§ YOUR OBJECTIVE: Output nothing but the lines from the line with "discount: none -> 25.00" through the end of the listing below, both ends included.

§ RECORDS SHOWN:
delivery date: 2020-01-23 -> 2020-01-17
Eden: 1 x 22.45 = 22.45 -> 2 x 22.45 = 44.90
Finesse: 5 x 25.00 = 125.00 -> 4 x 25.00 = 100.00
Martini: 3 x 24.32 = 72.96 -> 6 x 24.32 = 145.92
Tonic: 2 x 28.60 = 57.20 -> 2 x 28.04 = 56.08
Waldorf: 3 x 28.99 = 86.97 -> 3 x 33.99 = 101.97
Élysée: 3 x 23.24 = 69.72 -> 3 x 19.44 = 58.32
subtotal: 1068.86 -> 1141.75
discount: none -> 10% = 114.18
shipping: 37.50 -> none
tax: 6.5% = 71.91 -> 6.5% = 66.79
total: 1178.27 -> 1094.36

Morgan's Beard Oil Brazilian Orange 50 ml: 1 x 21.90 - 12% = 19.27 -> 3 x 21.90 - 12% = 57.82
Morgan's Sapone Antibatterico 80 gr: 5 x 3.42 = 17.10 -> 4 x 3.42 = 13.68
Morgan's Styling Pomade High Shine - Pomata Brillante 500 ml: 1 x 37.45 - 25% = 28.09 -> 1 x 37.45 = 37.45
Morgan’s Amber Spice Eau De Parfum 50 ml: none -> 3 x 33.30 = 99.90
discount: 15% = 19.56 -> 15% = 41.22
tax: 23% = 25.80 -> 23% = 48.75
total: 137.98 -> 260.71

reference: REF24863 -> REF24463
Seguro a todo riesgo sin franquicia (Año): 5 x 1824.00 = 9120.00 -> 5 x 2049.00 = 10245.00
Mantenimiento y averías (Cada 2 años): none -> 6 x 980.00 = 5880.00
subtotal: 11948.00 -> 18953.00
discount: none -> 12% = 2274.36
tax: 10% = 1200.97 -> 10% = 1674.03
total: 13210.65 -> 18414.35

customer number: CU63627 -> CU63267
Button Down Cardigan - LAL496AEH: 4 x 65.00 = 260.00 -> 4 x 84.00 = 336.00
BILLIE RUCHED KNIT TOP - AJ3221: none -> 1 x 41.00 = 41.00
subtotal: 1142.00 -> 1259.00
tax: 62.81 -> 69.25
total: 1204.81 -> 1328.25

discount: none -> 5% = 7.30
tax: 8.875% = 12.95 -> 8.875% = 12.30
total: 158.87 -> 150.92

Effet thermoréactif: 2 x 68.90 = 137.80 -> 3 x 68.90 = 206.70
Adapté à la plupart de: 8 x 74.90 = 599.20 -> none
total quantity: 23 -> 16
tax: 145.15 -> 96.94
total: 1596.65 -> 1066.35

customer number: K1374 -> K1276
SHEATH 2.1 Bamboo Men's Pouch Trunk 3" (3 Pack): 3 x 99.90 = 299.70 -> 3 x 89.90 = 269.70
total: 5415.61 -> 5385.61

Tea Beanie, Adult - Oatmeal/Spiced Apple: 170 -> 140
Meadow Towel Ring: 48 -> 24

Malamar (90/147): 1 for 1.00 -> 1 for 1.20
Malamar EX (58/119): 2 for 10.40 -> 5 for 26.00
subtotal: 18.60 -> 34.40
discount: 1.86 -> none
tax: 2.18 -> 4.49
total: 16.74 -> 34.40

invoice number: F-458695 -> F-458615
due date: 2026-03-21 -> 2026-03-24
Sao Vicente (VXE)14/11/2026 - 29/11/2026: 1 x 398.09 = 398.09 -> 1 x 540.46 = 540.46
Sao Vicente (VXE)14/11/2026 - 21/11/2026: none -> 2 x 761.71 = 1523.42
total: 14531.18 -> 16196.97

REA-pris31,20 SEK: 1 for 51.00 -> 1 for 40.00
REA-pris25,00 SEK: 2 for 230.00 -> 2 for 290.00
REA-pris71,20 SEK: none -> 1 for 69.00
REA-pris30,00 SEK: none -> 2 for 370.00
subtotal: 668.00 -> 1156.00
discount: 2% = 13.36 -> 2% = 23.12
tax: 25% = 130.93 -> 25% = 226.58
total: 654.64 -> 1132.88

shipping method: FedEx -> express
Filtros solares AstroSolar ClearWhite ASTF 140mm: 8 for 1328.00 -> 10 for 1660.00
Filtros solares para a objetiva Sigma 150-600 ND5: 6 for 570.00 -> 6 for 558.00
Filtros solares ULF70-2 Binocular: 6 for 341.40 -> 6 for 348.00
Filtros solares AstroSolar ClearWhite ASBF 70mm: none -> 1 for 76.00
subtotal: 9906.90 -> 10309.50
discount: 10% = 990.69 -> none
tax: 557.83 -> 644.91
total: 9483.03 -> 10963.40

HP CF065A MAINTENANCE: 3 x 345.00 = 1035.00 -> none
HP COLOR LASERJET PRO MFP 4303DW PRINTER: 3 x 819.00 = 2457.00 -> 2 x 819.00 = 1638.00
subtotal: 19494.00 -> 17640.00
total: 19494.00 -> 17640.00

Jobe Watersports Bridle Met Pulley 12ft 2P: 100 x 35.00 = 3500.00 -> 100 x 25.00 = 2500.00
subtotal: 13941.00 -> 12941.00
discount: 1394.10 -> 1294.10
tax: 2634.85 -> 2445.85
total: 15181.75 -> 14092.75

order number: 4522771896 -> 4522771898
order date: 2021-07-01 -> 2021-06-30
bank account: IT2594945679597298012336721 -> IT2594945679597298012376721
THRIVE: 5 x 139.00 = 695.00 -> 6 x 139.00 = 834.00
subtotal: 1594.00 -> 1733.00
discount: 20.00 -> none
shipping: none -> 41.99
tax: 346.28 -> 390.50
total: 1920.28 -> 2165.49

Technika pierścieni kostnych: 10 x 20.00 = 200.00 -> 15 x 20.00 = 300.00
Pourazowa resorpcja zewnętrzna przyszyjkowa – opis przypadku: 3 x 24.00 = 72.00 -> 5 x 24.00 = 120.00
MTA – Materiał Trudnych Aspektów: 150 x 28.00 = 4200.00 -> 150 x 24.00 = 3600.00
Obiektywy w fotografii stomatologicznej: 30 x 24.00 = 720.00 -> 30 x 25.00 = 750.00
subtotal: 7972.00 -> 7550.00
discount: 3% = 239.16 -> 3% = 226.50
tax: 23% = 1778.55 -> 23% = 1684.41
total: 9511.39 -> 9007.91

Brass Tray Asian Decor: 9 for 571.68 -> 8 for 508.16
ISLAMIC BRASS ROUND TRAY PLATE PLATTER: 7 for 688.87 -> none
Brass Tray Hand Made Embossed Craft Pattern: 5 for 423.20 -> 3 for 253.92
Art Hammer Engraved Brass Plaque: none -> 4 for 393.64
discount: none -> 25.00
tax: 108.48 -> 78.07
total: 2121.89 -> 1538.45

§ SOLUTION TO THIS PROBLEM:
discount: none -> 25.00
tax: 108.48 -> 78.07
total: 2121.89 -> 1538.45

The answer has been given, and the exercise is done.